Problem:
Please repeat exactly the line containing "subtotal: 172.83 -> 170.02" and each line after it in the records below, through the last.

Provided records:
★ ★ ★

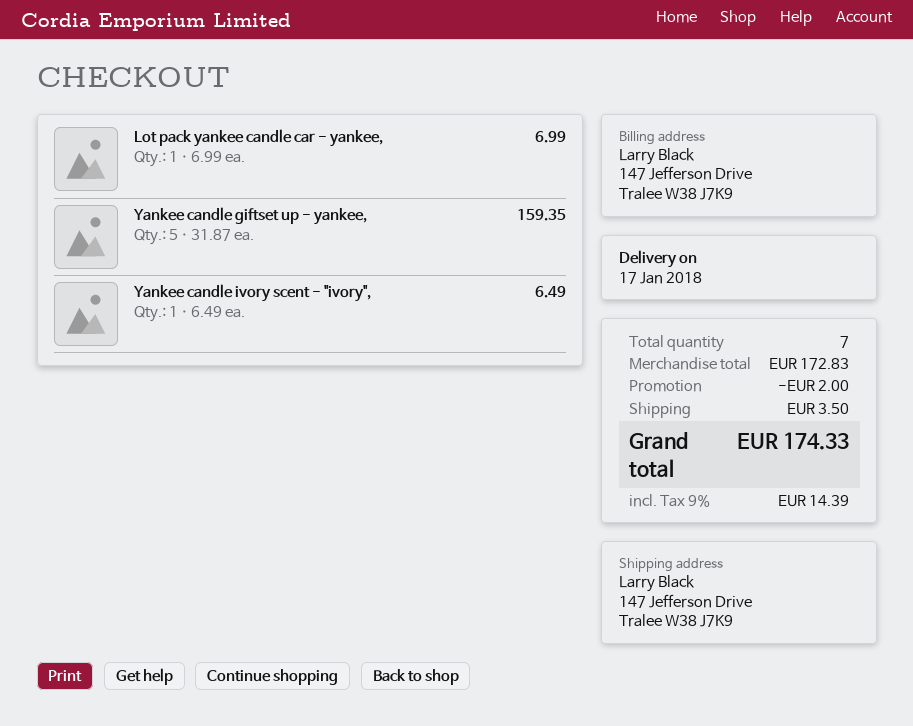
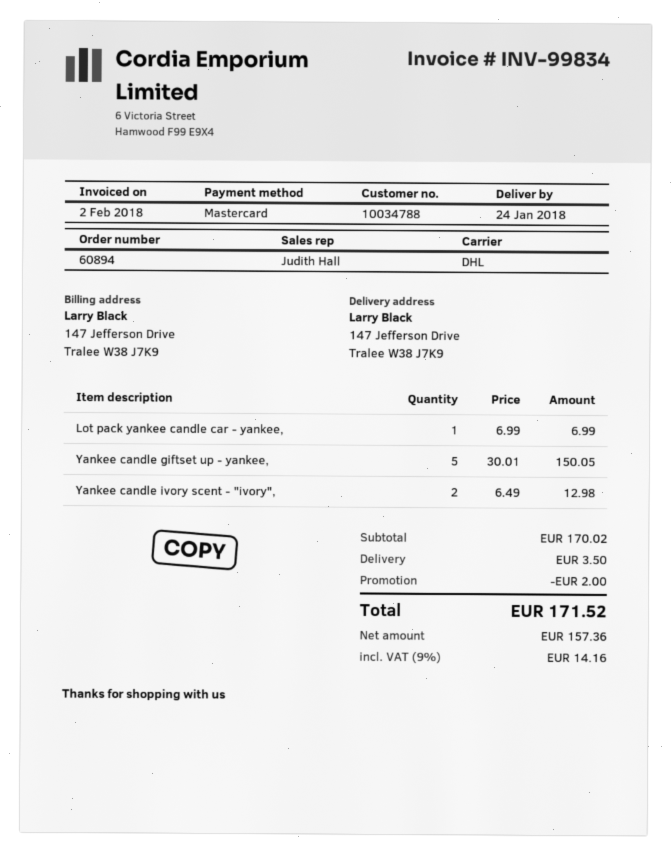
delivery date: 2018-01-17 -> 2018-01-24
Yankee candle giftset up - yankee,: 5 x 31.87 = 159.35 -> 5 x 30.01 = 150.05
Yankee candle ivory scent - "ivory",: 1 x 6.49 = 6.49 -> 2 x 6.49 = 12.98
subtotal: 172.83 -> 170.02
tax: 9% = 14.39 -> 9% = 14.16
total: 174.33 -> 171.52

★ ★ ★

Answer:
subtotal: 172.83 -> 170.02
tax: 9% = 14.39 -> 9% = 14.16
total: 174.33 -> 171.52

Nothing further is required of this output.